Observações: Trechos entre "{ }" são comentários, notas, acréscimos meus. Os trechos da Bíblia King James citados são de sua versão traduzida para o português.

por John Millan
10 de julho de 2009

A versão King James {a Almeida Revista e Corrigida também} traduz o sexto mandamento como “Não matarás” (Êxodo 20:13; Deuteronômio 5:17). As pessoas podem usar isso como prova de que a pena capital é antibíblica? Na verdade, não. O original hebraico nesses versículos refere-se especificamente ao assassinato, e não a todas as formas de matar. [1] Este exemplo destaca a necessidade de considerar outras traduções ou, melhor ainda, de voltar ao texto original.
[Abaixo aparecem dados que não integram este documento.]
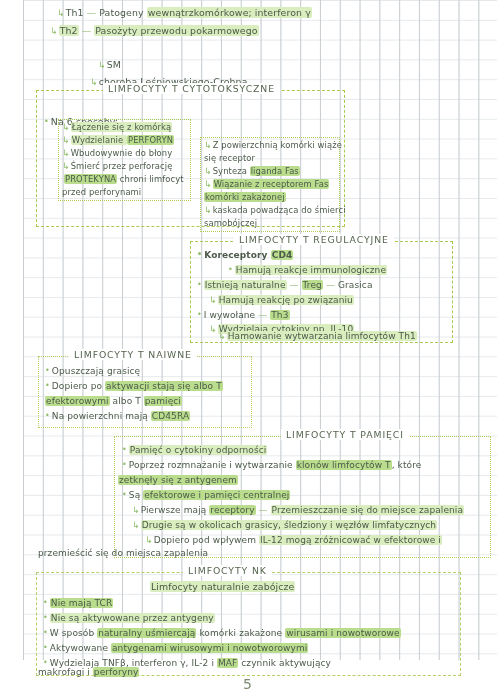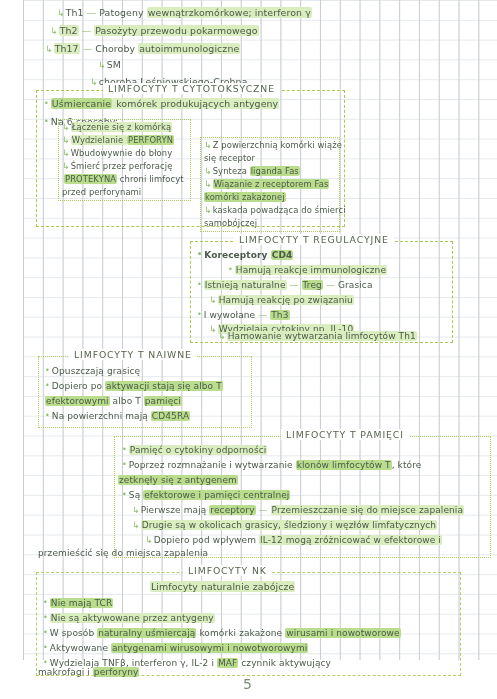"↳ Th17 — Choroby autoimmunologiczne" div.row { html: <div> <span>↳</span><span>Th17</span> <span>—</span> <span>Choroby </span><span>autoimmunologiczne</span> </div> -> none }
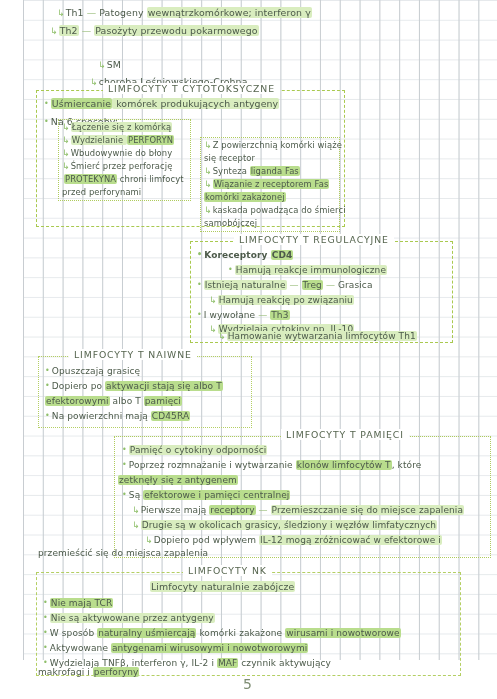"• Uśmiercanie komórek produkujących" div.row { html: <div> <span>•</span><span>Uśmiercanie</span><span> komórek produkujących antygeny</span> </div> -> none }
A grande maioria dos teólogos e estudiosos (tanto do passado como do presente) confiaram no grego, no latim, no inglês/português ou em outras traduções para compreender o Antigo Testamento (AT). Esta série de artigos concentrou-se nas implicações que essa prática tem para a interpretação de Gênesis 1-11, em particular na parte 1. A parte 2 e a parte 3 discutiram como as diferenças em [linguagem] e [cultura] podem afetar a forma como interpretamos essas passagens críticas. Aqui nos concentramos nos papéis que erros ou problemas em traduções específicas desempenham nos debates sobre Gênesis.

As Traduções Mais Influentes

Septuaginta (ou LXX): As Escrituras Hebraicas foram traduzidas pela primeira vez para o grego a partir de c. 282 a.C.. Esta versão foi chamada de Septuaginta (que significa 70) porque o trabalho teria sido feito por 70 rabinos. Lendas cresceram em torno de sua formação, imbuindo-a de autoridade especial. Foi particularmente influente entre os judeus helenísticos (de língua grega) que viviam fora de Israel, bem como entre os da igreja primitiva.

Bíblia Latina Antiga (ou Vetus Latina): A Bíblia Latina Antiga refere-se a uma coleção de traduções da Septuaginta grega para o latim. Esses manuscritos devem ser entendidos como “traduções de traduções” e não como traduções verdadeiras do hebraico. O latim antigo alimentou os crentes ocidentais que sabiam latim, mas não sabiam grego ou hebraico.

Vulgata: Depois que o latim começou a dominar a Europa, Jerônimo (século V) foi contratado pelo Papa para criar uma única tradução latina autorizada para substituir as antigas traduções latinas. Originalmente, Jerônimo foi instruído a apenas revisar o latim antigo comparando-o com a Septuaginta e o Novo Testamento grego porque as pessoas estavam familiarizadas com o latim antigo e não seriam receptivas a uma mudança significativa na leitura do texto. Jerônimo queria traduzir o AT do hebraico e acabou fazendo exatamente isso. Ele ainda teve que ficar próximo das traduções anteriores, então alguns detalhes (e problemas) da Septuaginta e das traduções do latim antigo foram transferidos para a Vulgata.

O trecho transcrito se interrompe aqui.